3/24/23 – Michael Barr, the Fed Vice Chair for Supervision, prepares for woodshed event!

We thought that the Federal Reserve would have held the overnight rate steady at the conclusion of this week’s FOMC meeting, but we were wrong!  The Fed raised the overnight rate by 25 basis-points, taking the range to 4.75% to 5.00%, the ninth consecutive rate hike.  In his press conference, Powell essentially said that the banking sector is fine and that markets should expect another rate increase.

Simultaneous to his press conference, Treasury Secretary Yellen testified before Congress giving a contradictory message about the willingness of the FDIC to cover all depositors including those with more than $250,000 covered by FDIC insurance.  One would think that in the midst of a banking crisis, the Fed Chairman and Treasury Secretary would compare notes before speaking publicly about the crisis, but apparently that was not the case.

To discern what investors think of the government management of the nascent crisis one only needs to look to the capital markets. The financial sector ETF, XLF, is down nearly 14% this month, and the two-year note is 100 basis-points lower for the period.  Most stunning though, was the movement in the 2-year/30-year yield curve.  That metric, which reached an all-time inversion of -117 basis points a little over two weeks ago is trading at -7 basis points today.  The two’s/bond’s trade, as it is known, is popular among money center banks and hedge funds and the 110-basis point move is likely to result in losses at both.  The question is how bad those losses are, and what impact will they have on bank profits.  With the quarter ending next Friday, we’ll have an idea of the impact in just a few weeks when the banks release Q1 results.

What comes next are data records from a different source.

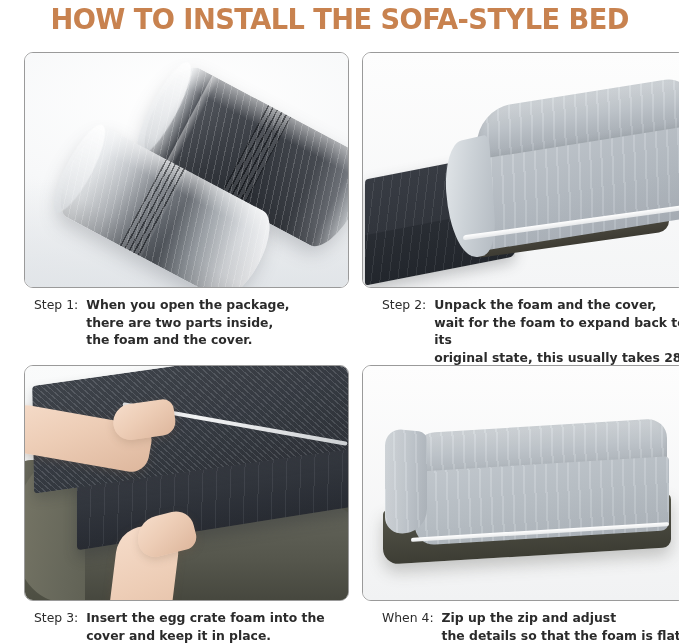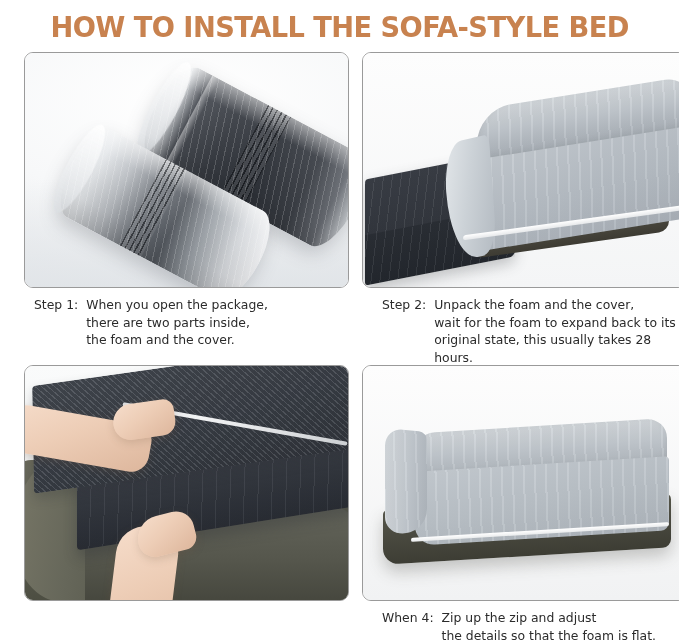"HOW TO INSTALL THE SOFA-STYLE" .title-bar { align-items: flex-end -> flex-start }
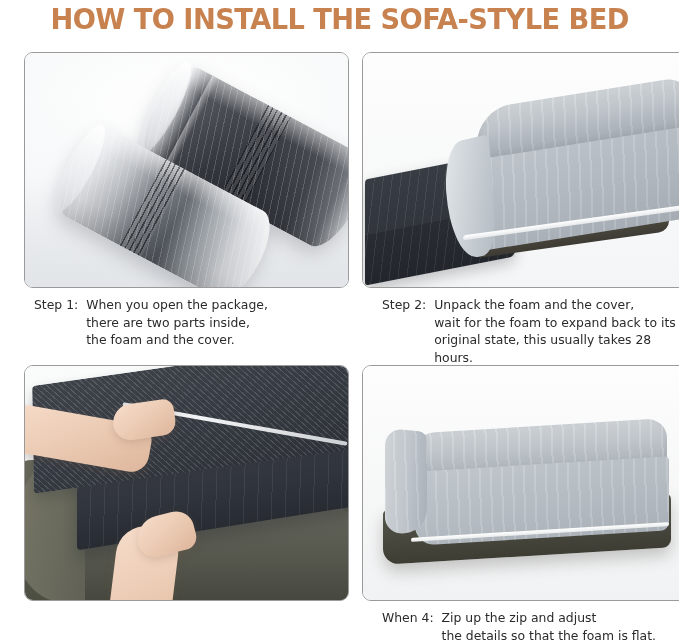"When you open the package," .cap-body { font-weight: none -> bold }
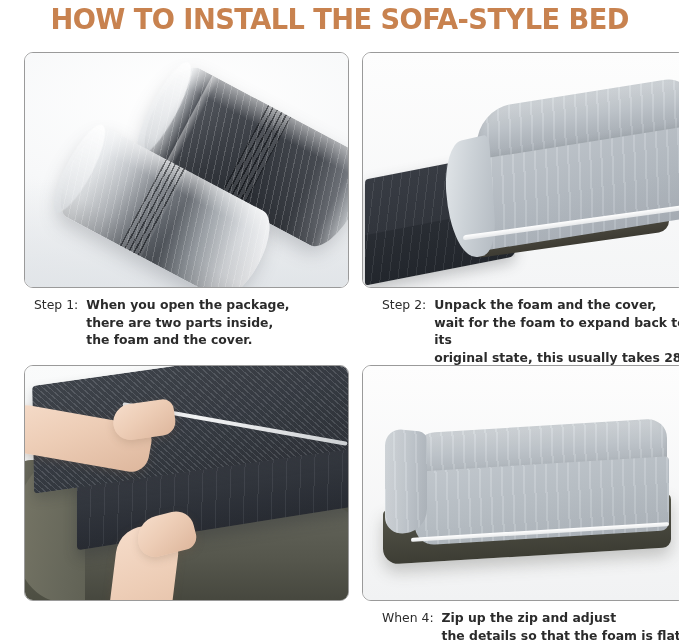"Step 3:" div.caption { html: none -> <div> <span>Step 3:</span> <span>Insert the egg crate foam into the cover and keep it in place.</span> </div> }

Fed Fund futures traders, like the 2-year note traders, are skeptical that Chairman Powell will raise rates even one more time.  The futures are no longer anticipating future rate hikes and have now assigned a small probability of a rate cut at the next FOMC meeting.  Moreover, the December Fed fund future is pricing in approximately 100 basis-points of rate cuts.

With secondary and tertiary economic data next week, trading is likely to be dominated by the continued obsession with the safety and profitability of the banking sector.  Of special note, Michael Barr, the Fed Vice Chair for Supervision, will testify before Congress on Tuesday and Wednesday and our guess is that politicians on both sides of the aisle will be out for blood.